[[ RECORDS SHOWN open ]]

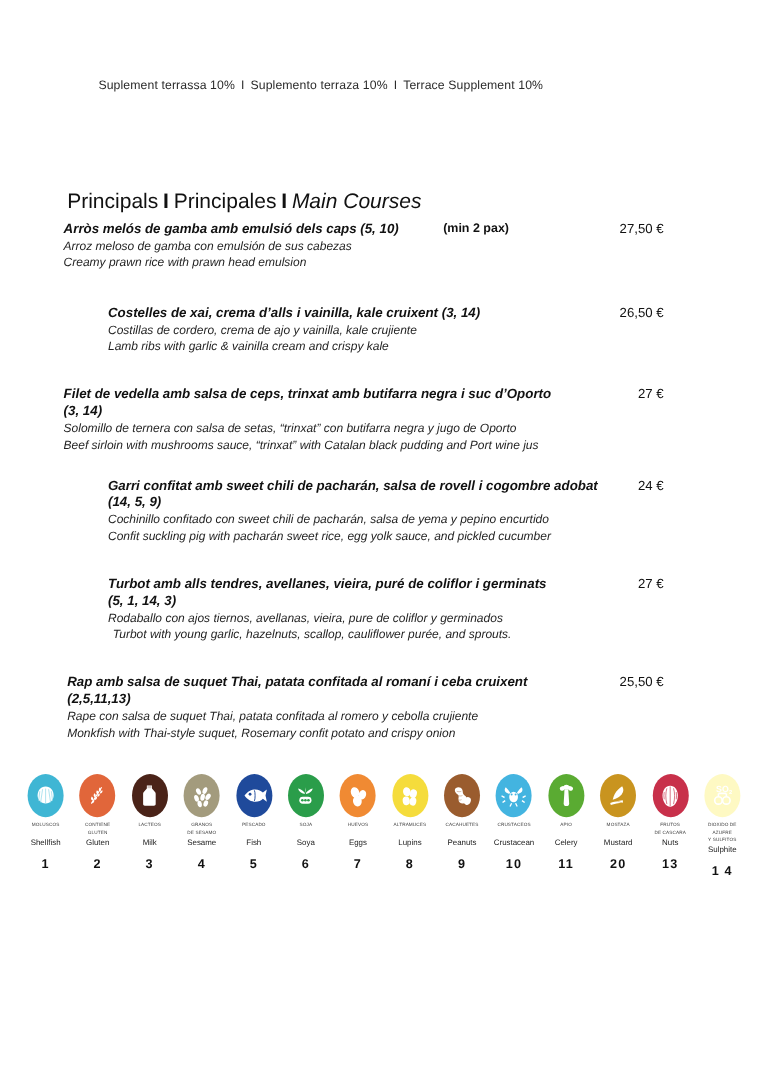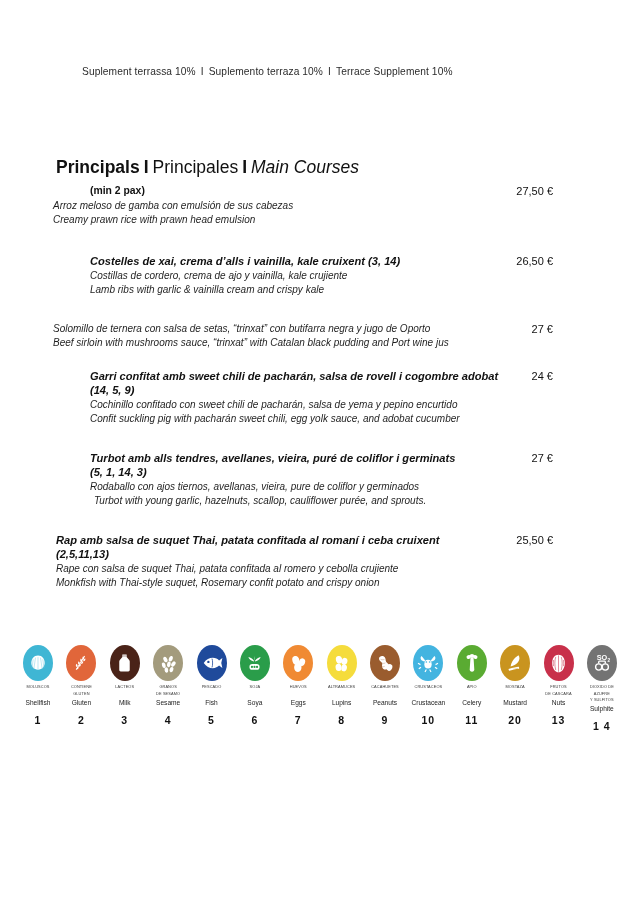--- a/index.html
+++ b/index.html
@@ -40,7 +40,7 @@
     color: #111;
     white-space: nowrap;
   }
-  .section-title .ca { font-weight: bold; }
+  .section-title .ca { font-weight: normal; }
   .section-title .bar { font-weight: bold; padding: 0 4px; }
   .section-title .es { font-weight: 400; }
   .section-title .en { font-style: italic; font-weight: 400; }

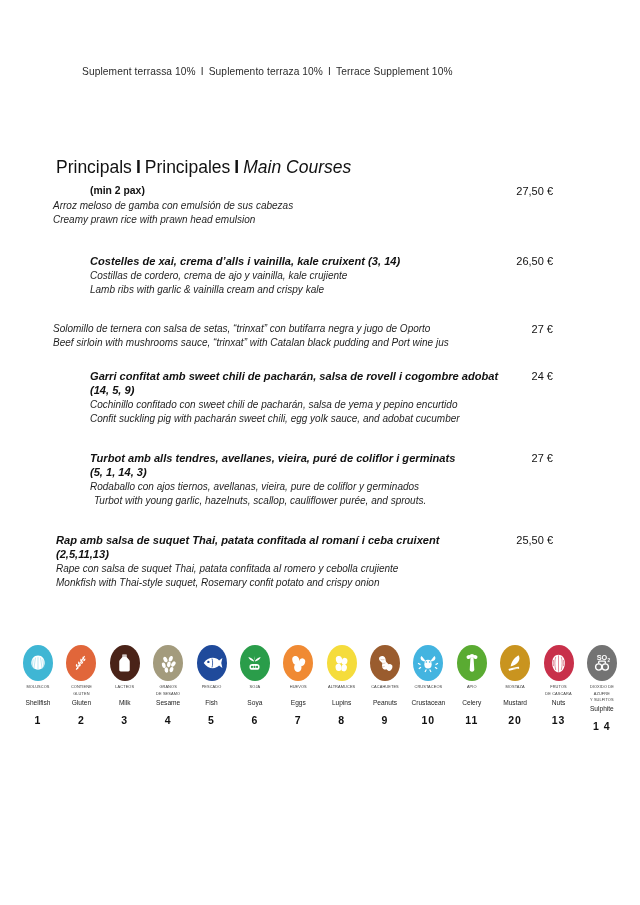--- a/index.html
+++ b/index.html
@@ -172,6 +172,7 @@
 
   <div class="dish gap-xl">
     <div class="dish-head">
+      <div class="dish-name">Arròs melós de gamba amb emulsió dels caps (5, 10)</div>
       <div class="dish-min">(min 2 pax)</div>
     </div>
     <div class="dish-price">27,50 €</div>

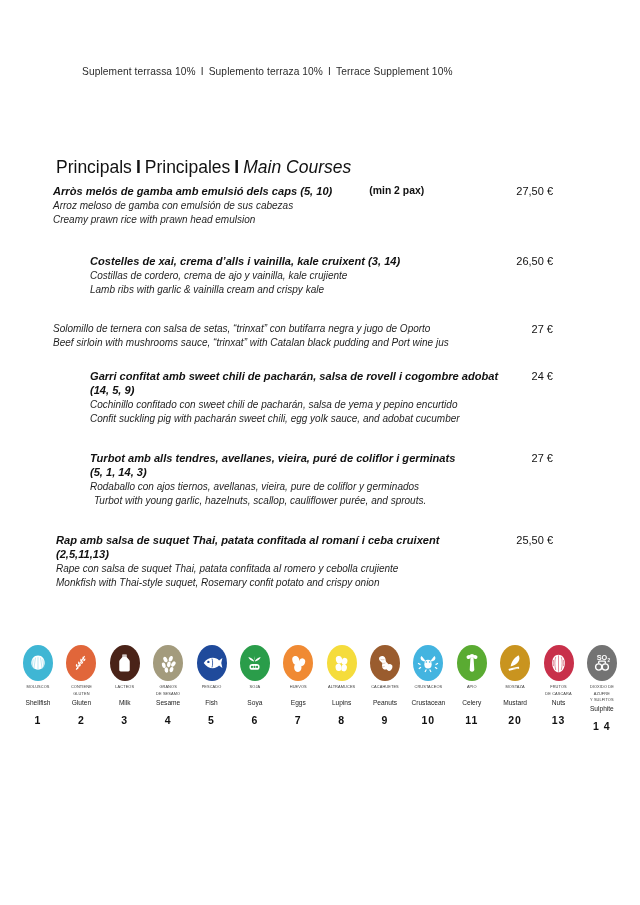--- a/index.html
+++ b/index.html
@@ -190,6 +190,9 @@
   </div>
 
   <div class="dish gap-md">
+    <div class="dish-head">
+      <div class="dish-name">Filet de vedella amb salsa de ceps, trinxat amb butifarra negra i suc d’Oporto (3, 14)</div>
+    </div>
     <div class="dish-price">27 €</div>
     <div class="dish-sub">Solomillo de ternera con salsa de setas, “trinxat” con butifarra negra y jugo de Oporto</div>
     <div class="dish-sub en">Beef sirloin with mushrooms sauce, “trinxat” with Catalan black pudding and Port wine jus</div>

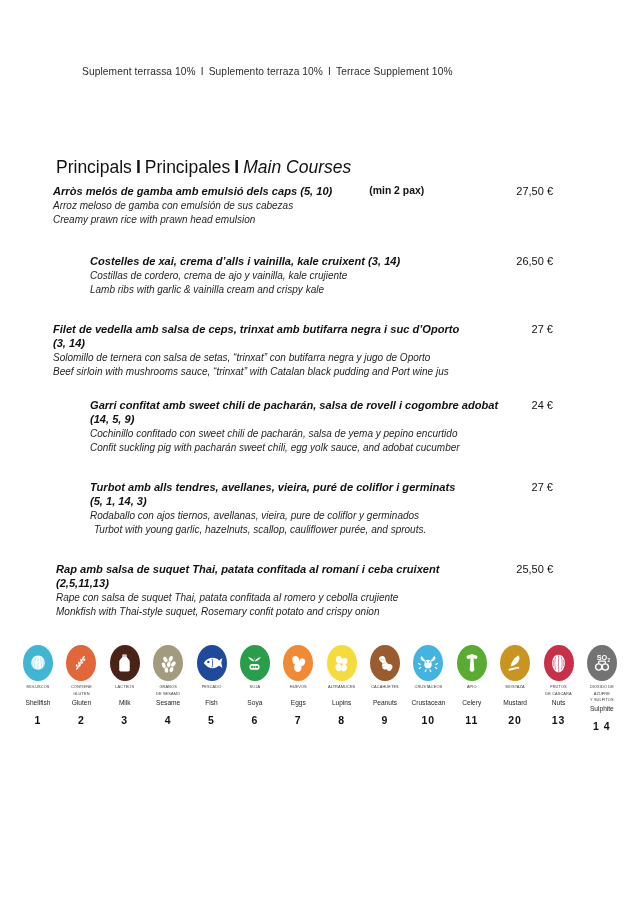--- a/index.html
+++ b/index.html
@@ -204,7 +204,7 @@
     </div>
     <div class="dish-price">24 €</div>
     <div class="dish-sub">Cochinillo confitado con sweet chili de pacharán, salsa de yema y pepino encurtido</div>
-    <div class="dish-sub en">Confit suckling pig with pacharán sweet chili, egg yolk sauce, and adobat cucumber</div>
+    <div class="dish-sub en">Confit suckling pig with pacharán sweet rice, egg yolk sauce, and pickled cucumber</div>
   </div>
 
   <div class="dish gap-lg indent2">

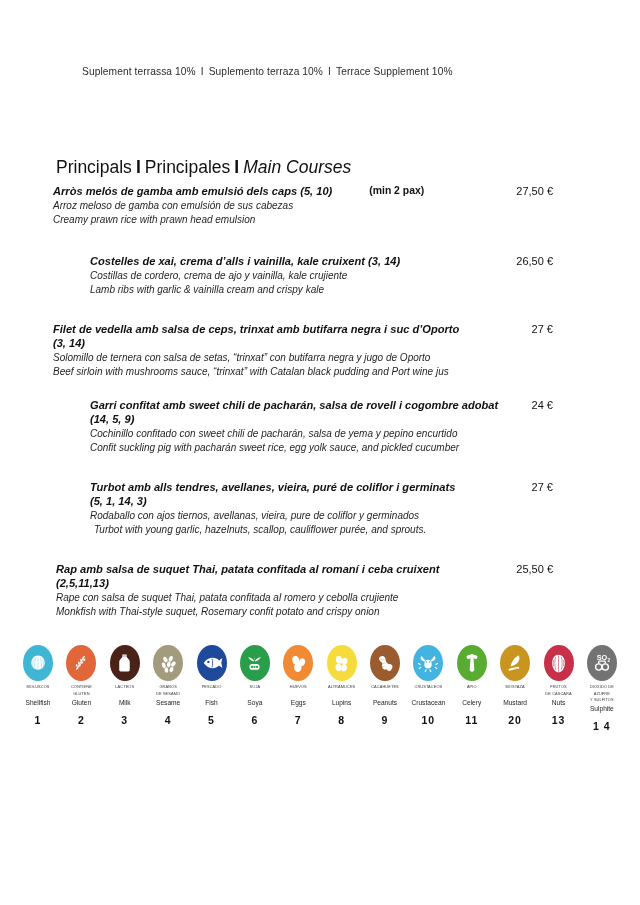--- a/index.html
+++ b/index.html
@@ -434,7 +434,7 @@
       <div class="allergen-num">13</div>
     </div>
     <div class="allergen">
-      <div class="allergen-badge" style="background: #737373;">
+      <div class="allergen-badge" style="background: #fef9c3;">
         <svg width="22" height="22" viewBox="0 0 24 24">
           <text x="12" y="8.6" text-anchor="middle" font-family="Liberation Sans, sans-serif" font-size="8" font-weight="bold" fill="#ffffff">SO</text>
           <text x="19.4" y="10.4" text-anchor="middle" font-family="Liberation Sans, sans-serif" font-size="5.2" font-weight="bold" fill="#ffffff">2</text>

[[ RECORDS SHOWN closed ]]
[[ RECORDS SHOWN open ]]

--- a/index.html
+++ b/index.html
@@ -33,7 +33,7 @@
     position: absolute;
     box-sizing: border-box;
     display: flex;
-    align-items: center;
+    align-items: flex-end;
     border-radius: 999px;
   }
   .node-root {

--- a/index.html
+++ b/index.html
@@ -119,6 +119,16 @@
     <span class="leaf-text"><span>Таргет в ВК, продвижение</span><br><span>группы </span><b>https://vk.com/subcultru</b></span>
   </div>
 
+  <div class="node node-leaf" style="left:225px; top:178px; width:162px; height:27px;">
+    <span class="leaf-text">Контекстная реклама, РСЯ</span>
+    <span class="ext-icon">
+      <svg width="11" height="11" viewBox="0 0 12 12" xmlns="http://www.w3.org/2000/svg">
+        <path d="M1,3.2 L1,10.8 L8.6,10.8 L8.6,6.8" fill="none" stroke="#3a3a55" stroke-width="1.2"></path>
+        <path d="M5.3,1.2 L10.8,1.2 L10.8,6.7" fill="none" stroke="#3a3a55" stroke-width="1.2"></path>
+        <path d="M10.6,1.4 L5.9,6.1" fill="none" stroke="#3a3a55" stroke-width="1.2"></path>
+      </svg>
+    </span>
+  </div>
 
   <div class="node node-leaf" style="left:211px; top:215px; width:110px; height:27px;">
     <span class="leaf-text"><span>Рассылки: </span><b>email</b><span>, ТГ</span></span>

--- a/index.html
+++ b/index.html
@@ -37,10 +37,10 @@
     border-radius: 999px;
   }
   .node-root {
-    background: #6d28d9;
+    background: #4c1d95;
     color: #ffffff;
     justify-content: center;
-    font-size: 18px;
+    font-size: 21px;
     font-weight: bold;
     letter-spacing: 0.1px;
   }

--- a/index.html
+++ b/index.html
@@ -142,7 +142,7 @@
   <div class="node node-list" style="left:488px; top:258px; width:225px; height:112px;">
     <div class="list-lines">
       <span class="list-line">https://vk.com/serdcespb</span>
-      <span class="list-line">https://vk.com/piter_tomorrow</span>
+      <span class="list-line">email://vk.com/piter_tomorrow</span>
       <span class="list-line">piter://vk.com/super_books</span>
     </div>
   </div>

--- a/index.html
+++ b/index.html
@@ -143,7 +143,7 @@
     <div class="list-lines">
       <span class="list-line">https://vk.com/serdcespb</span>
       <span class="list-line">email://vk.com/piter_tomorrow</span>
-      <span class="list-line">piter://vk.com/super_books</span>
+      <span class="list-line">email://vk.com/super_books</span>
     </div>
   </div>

[[ RECORDS SHOWN closed ]]
[[ RECORDS SHOWN open ]]

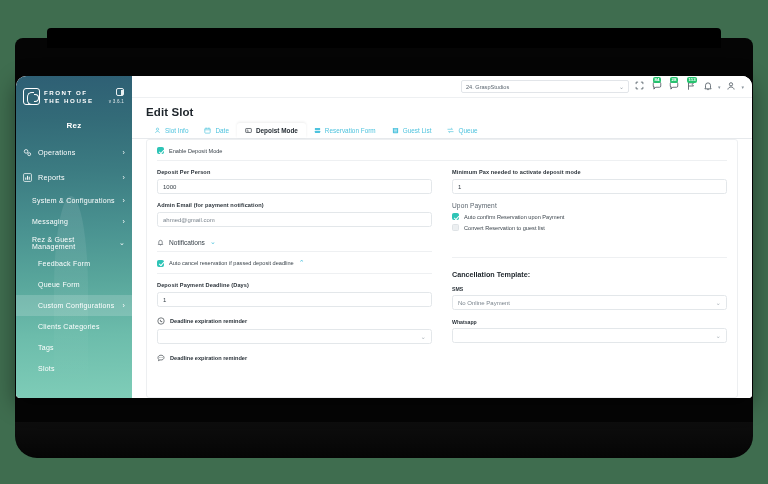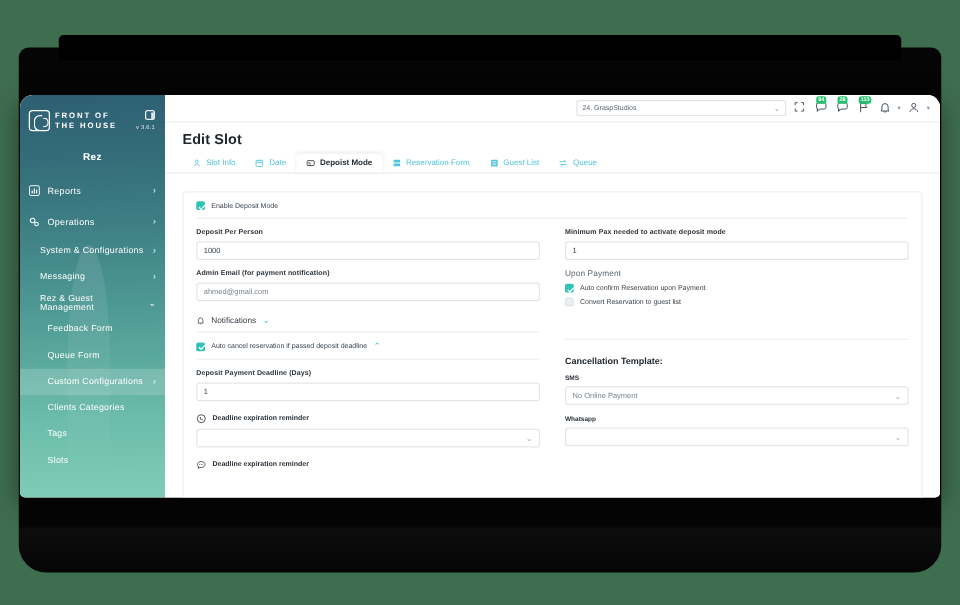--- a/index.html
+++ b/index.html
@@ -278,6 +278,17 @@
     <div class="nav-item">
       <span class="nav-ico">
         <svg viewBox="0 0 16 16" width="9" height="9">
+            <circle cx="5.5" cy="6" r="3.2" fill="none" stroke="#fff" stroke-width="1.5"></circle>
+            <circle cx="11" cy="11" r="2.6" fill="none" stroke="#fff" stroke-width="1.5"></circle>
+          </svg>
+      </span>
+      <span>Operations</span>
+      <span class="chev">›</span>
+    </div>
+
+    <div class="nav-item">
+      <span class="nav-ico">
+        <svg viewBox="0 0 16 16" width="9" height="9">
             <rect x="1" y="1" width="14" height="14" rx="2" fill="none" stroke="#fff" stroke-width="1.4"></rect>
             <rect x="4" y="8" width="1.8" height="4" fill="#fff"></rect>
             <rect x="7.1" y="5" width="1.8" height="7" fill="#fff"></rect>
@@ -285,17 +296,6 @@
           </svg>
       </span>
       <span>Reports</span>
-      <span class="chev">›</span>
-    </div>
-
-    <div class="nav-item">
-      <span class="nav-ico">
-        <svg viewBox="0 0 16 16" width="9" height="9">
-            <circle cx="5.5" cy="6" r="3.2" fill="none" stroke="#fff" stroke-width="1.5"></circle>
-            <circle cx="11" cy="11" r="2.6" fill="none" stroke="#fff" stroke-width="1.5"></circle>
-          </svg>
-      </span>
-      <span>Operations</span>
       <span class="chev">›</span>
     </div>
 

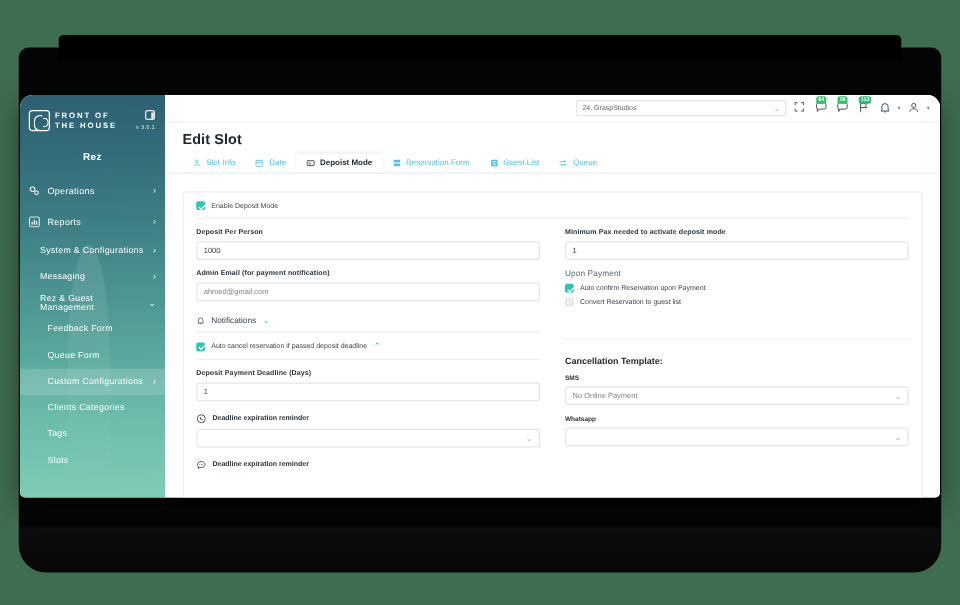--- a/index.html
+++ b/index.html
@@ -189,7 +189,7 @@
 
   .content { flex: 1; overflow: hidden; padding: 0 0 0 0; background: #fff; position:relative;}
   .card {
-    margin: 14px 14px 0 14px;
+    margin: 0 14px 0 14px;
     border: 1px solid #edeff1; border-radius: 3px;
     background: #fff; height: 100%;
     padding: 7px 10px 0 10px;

[[ RECORDS SHOWN closed ]]

-- WORK INSTRUCTIONS --
Return every line holding the word "serif" from the records.

-- REPLY --
           <text x="12" y="8.6" text-anchor="middle" font-family="Liberation Sans, sans-serif" font-size="8" font-weight="bold" fill="#ffffff">SO</text>
           <text x="19.4" y="10.4" text-anchor="middle" font-family="Liberation Sans, sans-serif" font-size="5.2" font-weight="bold" fill="#ffffff">2</text>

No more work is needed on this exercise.